Material for this task -
#####
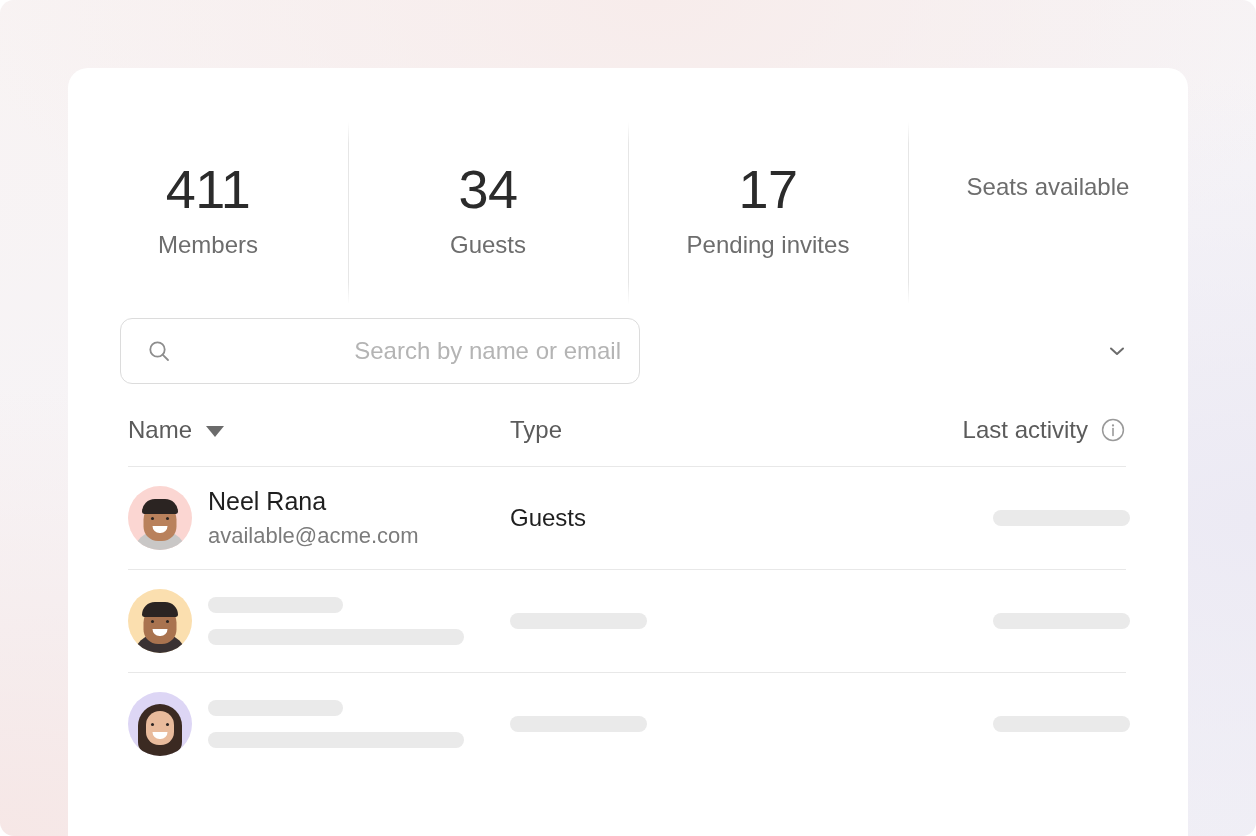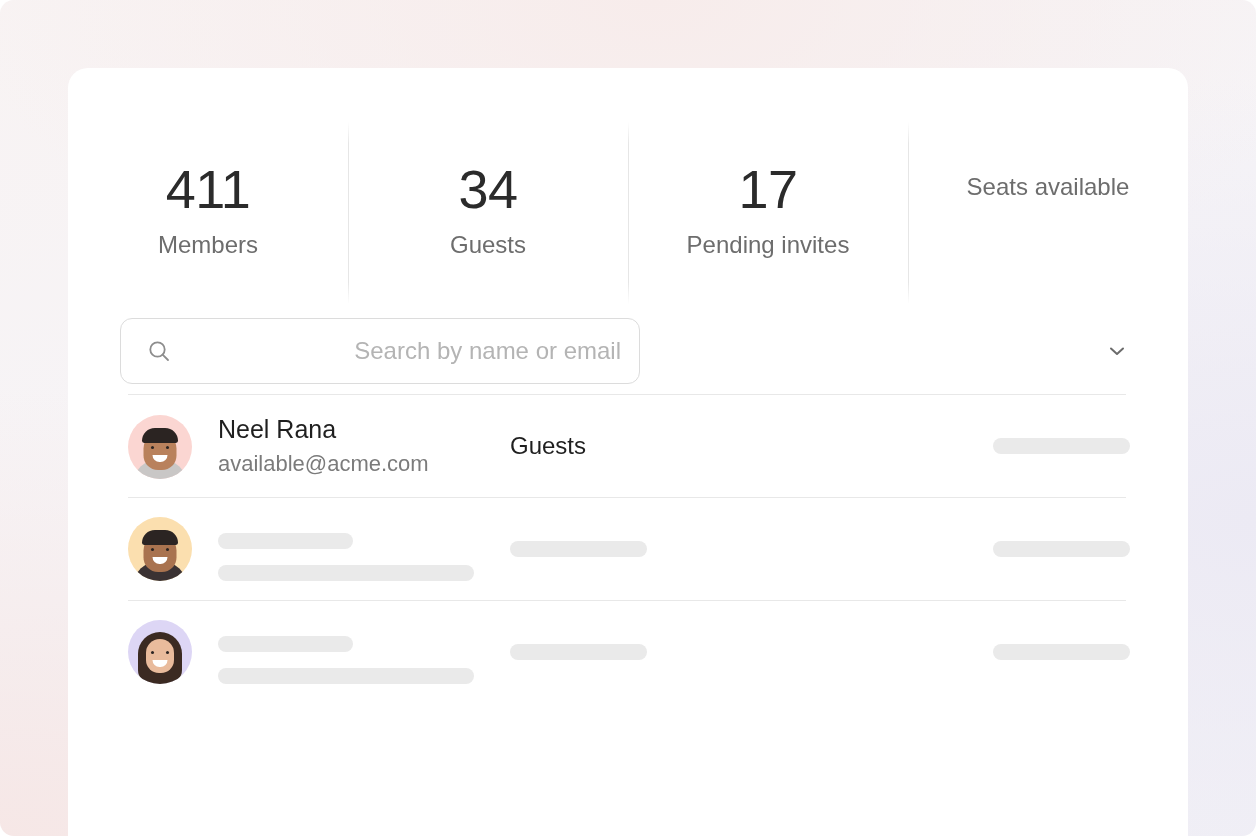--- a/index.html
+++ b/index.html
@@ -378,6 +378,25 @@
 
     <div class="table">
 
+      <div class="table-head">
+        <div class="th th-name">
+          <span>Name</span>
+          <span class="sort-caret"></span>
+        </div>
+        <div class="th th-type">
+          <span>Type</span>
+        </div>
+        <div class="th th-last">
+          <span>Last activity</span>
+          <span class="info-icon">
+            <svg width="26" height="26" viewBox="0 0 26 26" fill="none">
+              <circle cx="13" cy="13" r="10.4" stroke="#9a9a9a" stroke-width="1.5"></circle>
+              <circle cx="13" cy="8.4" r="1.15" fill="#9a9a9a"></circle>
+              <path d="M13 11.6 V18.4" stroke="#9a9a9a" stroke-width="1.6" stroke-linecap="round"></path>
+            </svg>
+          </span>
+        </div>
+      </div>
 
       <div class="divider"></div>
 

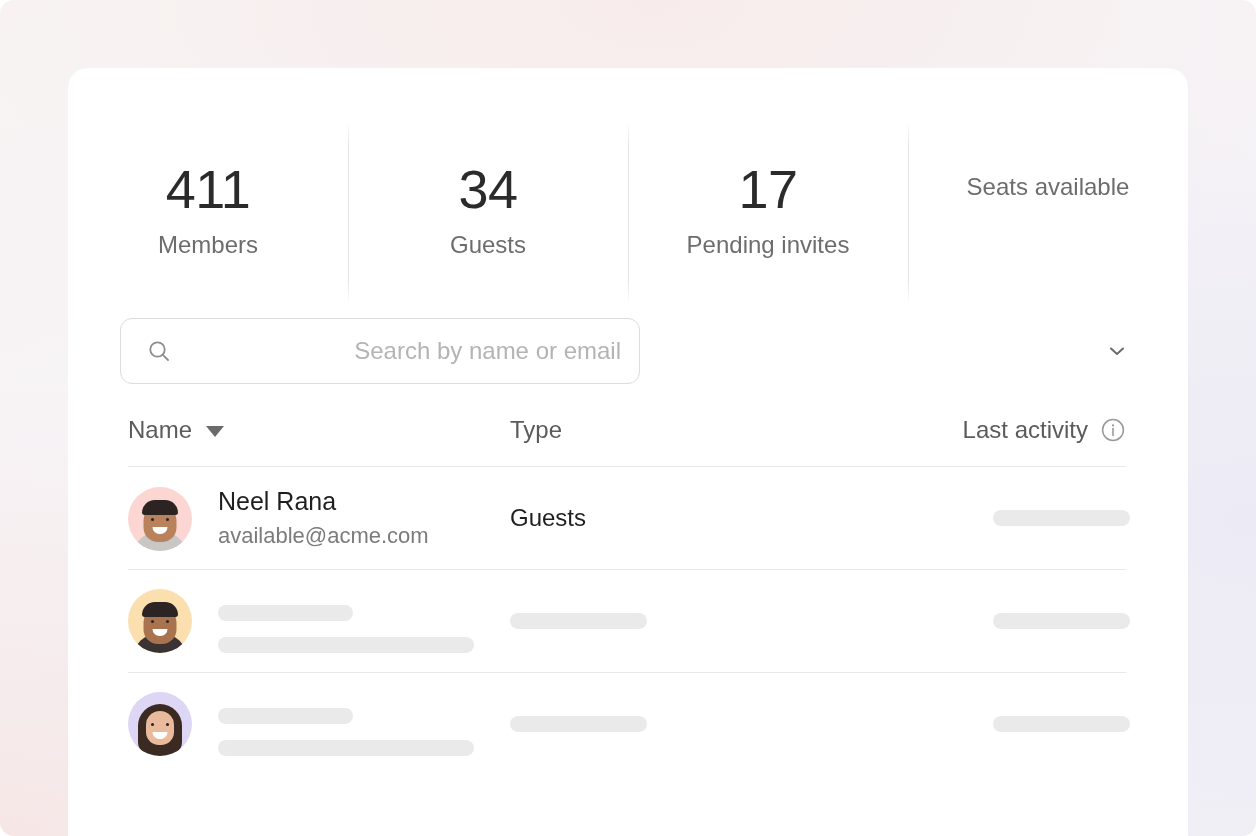--- a/index.html
+++ b/index.html
@@ -204,8 +204,8 @@
   .cell-name {
     width: 382px;
     display: flex;
-    align-items: flex-end;
-    gap: 26px;
+    align-items: center;
+    gap: 16px;
   }
 
   .avatar {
#####
Description of the task -
Each line above should be written out again exactly, without any image.

Answer below -
--- a/index.html
+++ b/index.html
@@ -378,6 +378,25 @@
 
     <div class="table">
 
+      <div class="table-head">
+        <div class="th th-name">
+          <span>Name</span>
+          <span class="sort-caret"></span>
+        </div>
+        <div class="th th-type">
+          <span>Type</span>
+        </div>
+        <div class="th th-last">
+          <span>Last activity</span>
+          <span class="info-icon">
+            <svg width="26" height="26" viewBox="0 0 26 26" fill="none">
+              <circle cx="13" cy="13" r="10.4" stroke="#9a9a9a" stroke-width="1.5"></circle>
+              <circle cx="13" cy="8.4" r="1.15" fill="#9a9a9a"></circle>
+              <path d="M13 11.6 V18.4" stroke="#9a9a9a" stroke-width="1.6" stroke-linecap="round"></path>
+            </svg>
+          </span>
+        </div>
+      </div>
 
       <div class="divider"></div>
 

--- a/index.html
+++ b/index.html
@@ -204,8 +204,8 @@
   .cell-name {
     width: 382px;
     display: flex;
-    align-items: flex-end;
-    gap: 26px;
+    align-items: center;
+    gap: 16px;
   }
 
   .avatar {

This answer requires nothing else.